# goat vs pony



## 06pontiacgto (Nov 7, 2007)

I cant waite for the big race a goat vs a pony my friend said his 2006 mustang gt can bet my 2006 pontiac gto in a race both bare stock who will win me or my mustang driveing friend?


----------



## dustyminpin (Jun 19, 2006)

You'll beat him. I've beaten many.


----------



## 06pontiacgto (Nov 7, 2007)

*good!*

I figured but he kept saying "o when are you going to take your little car out and race a real car"
So i will smoke him? or will it be a close race?


----------



## dustyminpin (Jun 19, 2006)

You won't smoke him but he won't stay with you either. Ends up being a rather unspectacular but clean cut - no questions asked kill.


----------



## 06pontiacgto (Nov 7, 2007)

ya i knew his rustang would not win.


----------



## 69bossnine (Aug 9, 2007)

It shouldn't even be close.... A GTO is a solid half-tenth faster in the 1/4, if not a touch more with decent driving... That's over 4-5 lengths by the end of 3rd-gear...

Has your friend ever heard of power-to-weight ratio, and torque?
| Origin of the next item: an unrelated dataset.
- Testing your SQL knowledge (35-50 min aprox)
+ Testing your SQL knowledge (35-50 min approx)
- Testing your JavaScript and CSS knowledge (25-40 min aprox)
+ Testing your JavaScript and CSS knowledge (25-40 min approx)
He's living on Pluto, and needs to subscribe to Popular Mechanics...


----------



## GM4life (Mar 18, 2007)

You'll win hands down! If you can drive assuming you have a M12. You may have 200ish pounds over him but you have more than enough POWER to get that weight moving.


----------



## 06pontiacgto (Nov 7, 2007)

ya he was saying weight does not matter it is a factor of horse power and how you can drive.
ya maybe on his little world weight dont matter. He is just a stupid mustang fan


----------



## GTOsarge (Oct 9, 2007)

I had my first kill last Saturday against a new vert Mustang GT. I was actually caught off guard because he didn't even look over when we both stopped at the same light. Even with a late start I had no problem catching him within 3 car lengths and by him at 4. No real contest.Still alot of fun when the adrenalin starts pumping.


----------



## 05GTO6SPEED (Oct 31, 2006)

you will win lol


----------



## sniper.x611 (Jan 30, 2007)

I drive an '04 M6 and I've beaten the new ones as well. If you've got 50 more horse.. wouldn't even sweat about it. 
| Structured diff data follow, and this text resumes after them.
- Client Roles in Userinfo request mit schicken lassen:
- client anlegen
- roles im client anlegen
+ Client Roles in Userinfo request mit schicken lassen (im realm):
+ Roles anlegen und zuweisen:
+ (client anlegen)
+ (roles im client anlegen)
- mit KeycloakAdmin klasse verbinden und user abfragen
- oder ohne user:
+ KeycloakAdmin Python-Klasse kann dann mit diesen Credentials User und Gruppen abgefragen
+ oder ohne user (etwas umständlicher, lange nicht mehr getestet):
What you should do is play into it, let him believe you think you'll lose.. it'll be fun when you don't :rofl:


----------



## 06brazengto (Sep 21, 2007)

ya u will beat him,
mustangs are for kids lol


----------



## 06pontiacgto (Nov 7, 2007)

sniper.x611 said:


> I drive an '04 M6 and I've beaten the new ones as well. If you've got 50 more horse.. wouldn't even sweat about it.
> 
> What you should do is play into it, let him believe you think you'll lose.. it'll be fun when you don't :rofl:


:agree that would be funny to see him like OMG! what happened


----------



## GM4life (Mar 18, 2007)

sniper.x611 said:


> What you should do is play into it, let him believe you think you'll lose.. it'll be fun when you don't :rofl:


lol. yeah keep pace with him, then wave bye bye and drop the hammer. That will get under your buddy's skin.


----------



## fergyflyer (Apr 18, 2005)

First gear will be fairly close till you get above 4500. That will be about where he hits the top of first. The Mustang GT is geared shorter than your car in the tranny. Then you'll start pulling. If he keeps at it, by 70 you'll have 3 cars on him. After a 100mph you'll need to start making the measurements in buslengths. The Mustang GT is geared short for out of the hole power. 

I wouldn't play with him. When you start doing that, something goes wrong and look like a schmuck. Just make the kill quick and clean.


----------



## Spankydahamstr (Sep 26, 2007)

*Easy kill for sure*

I have an 04 M6 with CAI and LT with 05-06 stock exhaust, so i think i still probably have a little less power and they are no problem for me. 
Just focus on clean driving with no mistakes.

PS Dont miss a gear LOL


----------



## MonaroGuy06 (Feb 1, 2007)

Wow! I hate when these guys are ignorant about cars and think a Mustang is some sort of "super Car" lol...I agree with the above statement, lead him on to believe he'll beat you and watch his reaction when u have the race in your hand after 1st gear...:cool


----------



## 69bossnine (Aug 9, 2007)

06pontiacgto said:


> ya he was saying weight does not matter it is a factor of horse power and how you can drive.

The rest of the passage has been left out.